::: The data
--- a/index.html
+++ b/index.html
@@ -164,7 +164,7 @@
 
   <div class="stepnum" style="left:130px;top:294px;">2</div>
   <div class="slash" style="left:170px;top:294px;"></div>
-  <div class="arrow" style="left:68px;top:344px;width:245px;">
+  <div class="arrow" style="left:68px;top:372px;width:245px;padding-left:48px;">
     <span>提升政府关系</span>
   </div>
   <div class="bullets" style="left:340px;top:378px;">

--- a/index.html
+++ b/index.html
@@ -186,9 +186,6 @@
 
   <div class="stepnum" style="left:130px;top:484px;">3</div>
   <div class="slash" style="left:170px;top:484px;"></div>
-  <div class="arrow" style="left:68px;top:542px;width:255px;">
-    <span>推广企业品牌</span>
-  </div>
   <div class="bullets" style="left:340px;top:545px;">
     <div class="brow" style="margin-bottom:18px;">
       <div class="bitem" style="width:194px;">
::::::
::: The data
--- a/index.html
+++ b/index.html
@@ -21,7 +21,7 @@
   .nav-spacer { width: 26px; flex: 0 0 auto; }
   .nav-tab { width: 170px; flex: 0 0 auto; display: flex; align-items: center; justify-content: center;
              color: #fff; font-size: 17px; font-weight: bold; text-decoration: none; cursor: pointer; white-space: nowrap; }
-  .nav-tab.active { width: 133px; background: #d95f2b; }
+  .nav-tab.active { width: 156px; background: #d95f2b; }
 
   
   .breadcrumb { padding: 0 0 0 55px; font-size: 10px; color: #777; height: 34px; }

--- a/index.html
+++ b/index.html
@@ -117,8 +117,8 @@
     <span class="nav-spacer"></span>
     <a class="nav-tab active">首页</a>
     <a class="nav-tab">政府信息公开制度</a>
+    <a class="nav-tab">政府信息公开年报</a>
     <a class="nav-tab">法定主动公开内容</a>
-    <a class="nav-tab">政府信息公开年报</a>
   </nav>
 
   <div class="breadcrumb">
::::::
::: The data
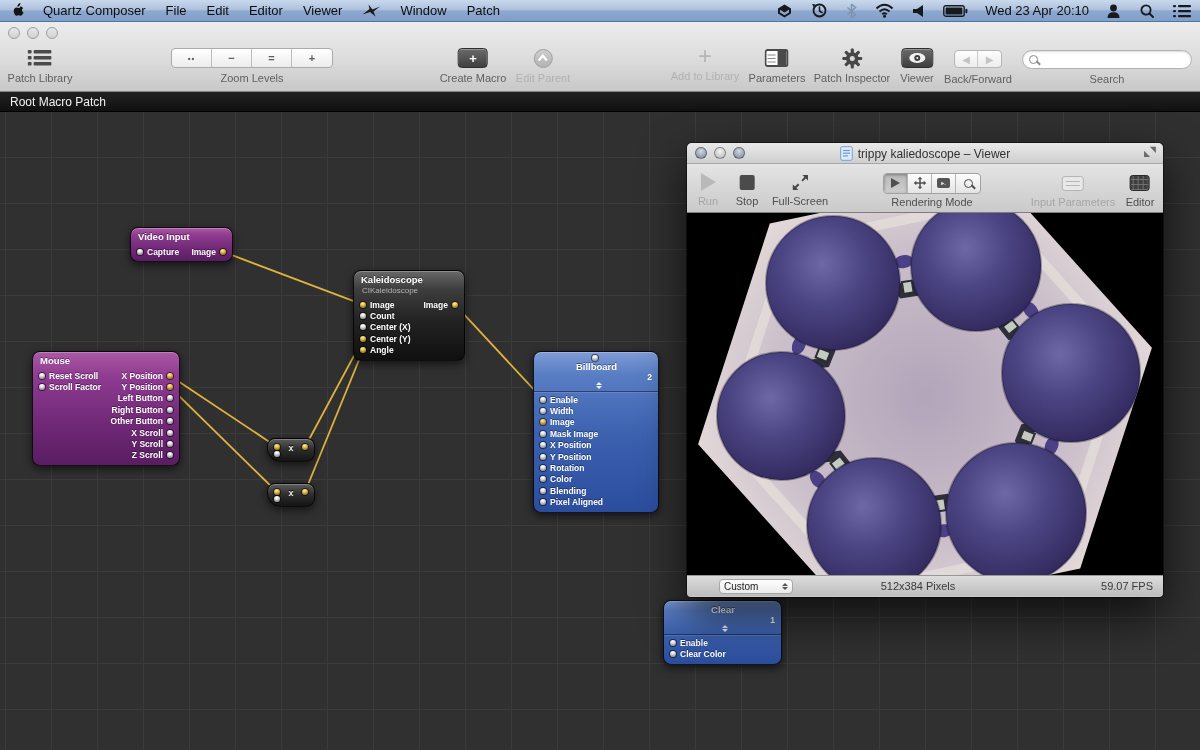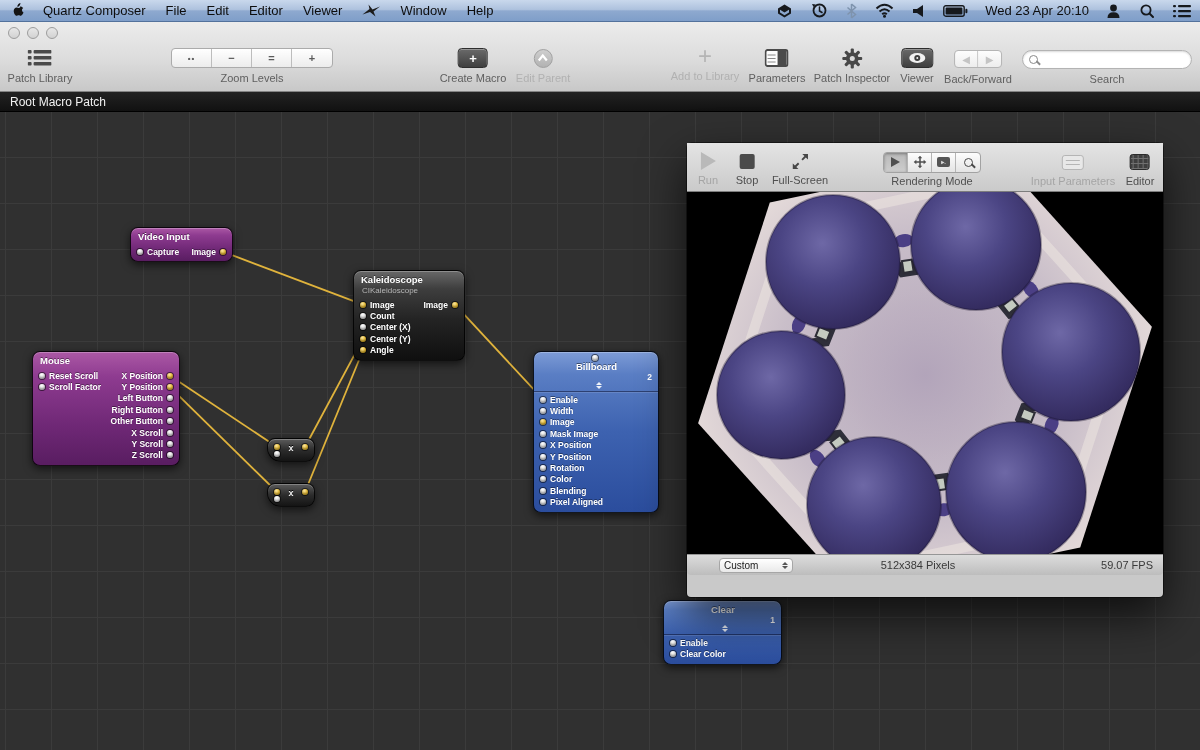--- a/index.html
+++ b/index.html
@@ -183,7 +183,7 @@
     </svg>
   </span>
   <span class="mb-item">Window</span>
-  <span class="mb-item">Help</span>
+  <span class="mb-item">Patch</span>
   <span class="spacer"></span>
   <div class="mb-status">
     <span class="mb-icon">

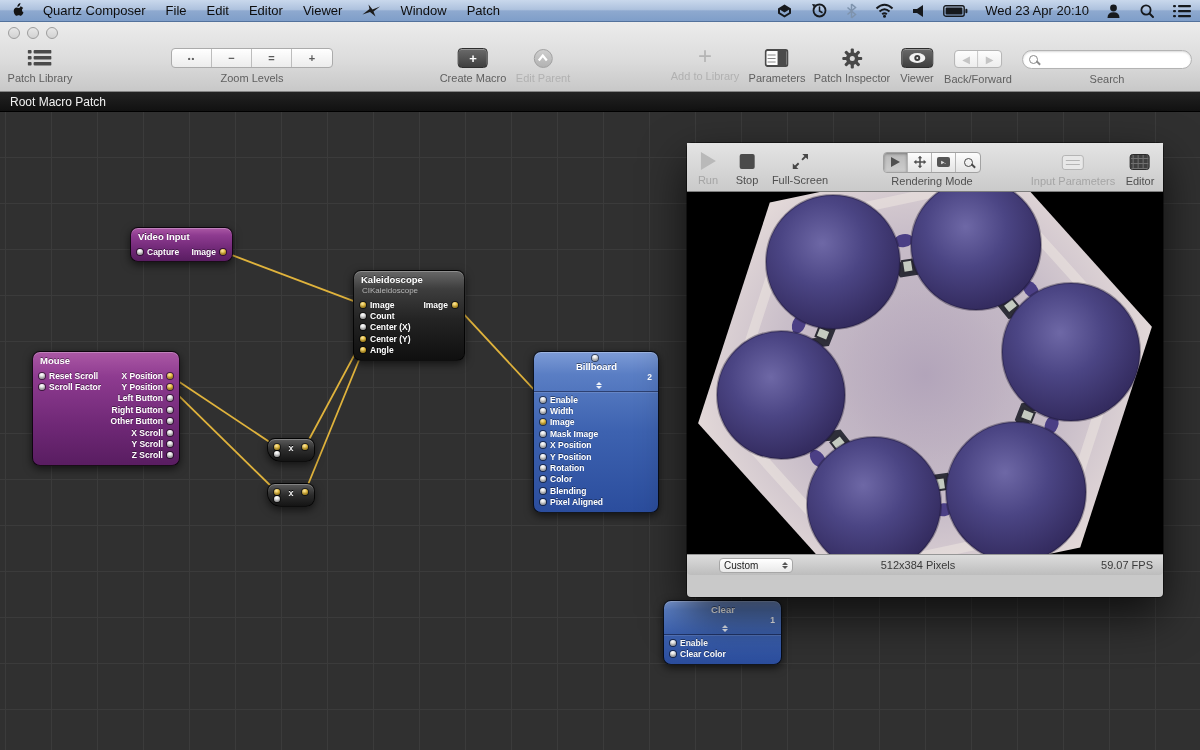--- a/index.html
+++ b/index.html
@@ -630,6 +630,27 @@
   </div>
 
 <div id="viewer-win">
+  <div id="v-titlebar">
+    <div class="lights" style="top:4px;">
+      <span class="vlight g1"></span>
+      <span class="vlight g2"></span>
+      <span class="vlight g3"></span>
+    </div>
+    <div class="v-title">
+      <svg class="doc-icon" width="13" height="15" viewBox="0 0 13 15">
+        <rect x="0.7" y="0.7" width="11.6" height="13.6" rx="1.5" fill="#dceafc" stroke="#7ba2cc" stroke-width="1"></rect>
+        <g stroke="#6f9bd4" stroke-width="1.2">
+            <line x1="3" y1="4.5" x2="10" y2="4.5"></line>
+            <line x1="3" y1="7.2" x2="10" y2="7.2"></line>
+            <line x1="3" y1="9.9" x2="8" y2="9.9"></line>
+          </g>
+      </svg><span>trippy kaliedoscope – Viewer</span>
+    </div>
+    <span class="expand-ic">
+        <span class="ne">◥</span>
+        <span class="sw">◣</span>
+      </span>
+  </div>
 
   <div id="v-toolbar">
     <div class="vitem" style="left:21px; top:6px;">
::::::
> What is being asked: Going through the entries above, count the lines with the word "font". Give only the result.

> Written response: 2